### Your objective
The full listing, word for word and free of images, is the expected result.

### Information

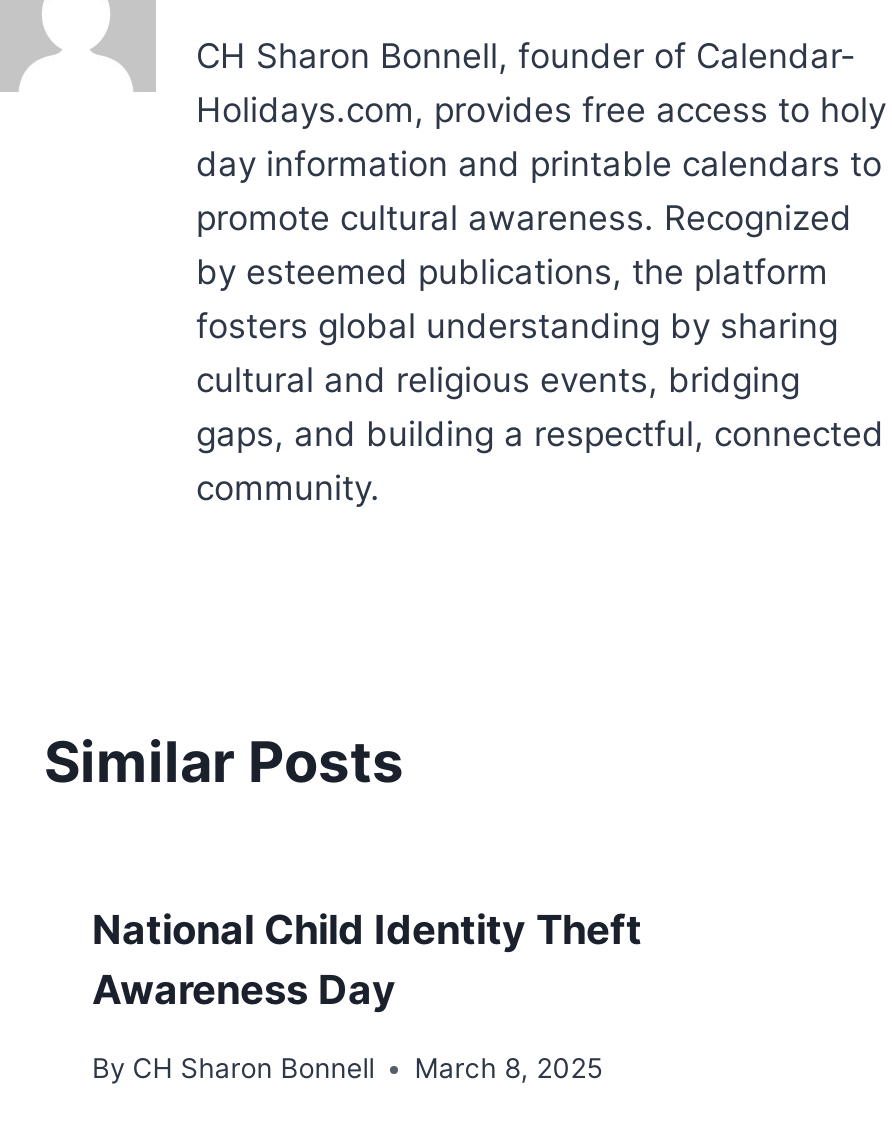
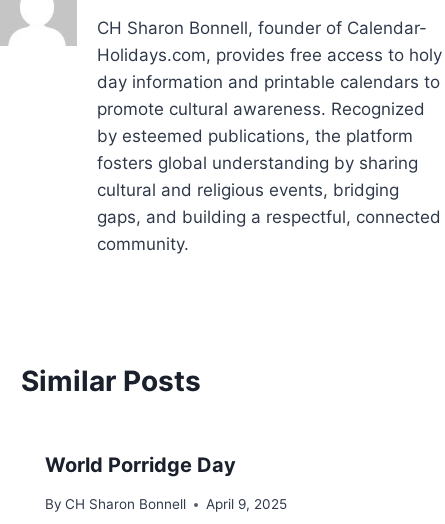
- National Child Identity Theft
- Awareness Day
+ World Porridge Day

- By CH Sharon Bonnell March 8, 2025
+ By CH Sharon Bonnell April 9, 2025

### Answer box
- National Child Identity Theft
- Awareness Day
+ World Porridge Day

- By CH Sharon Bonnell March 8, 2025
+ By CH Sharon Bonnell April 9, 2025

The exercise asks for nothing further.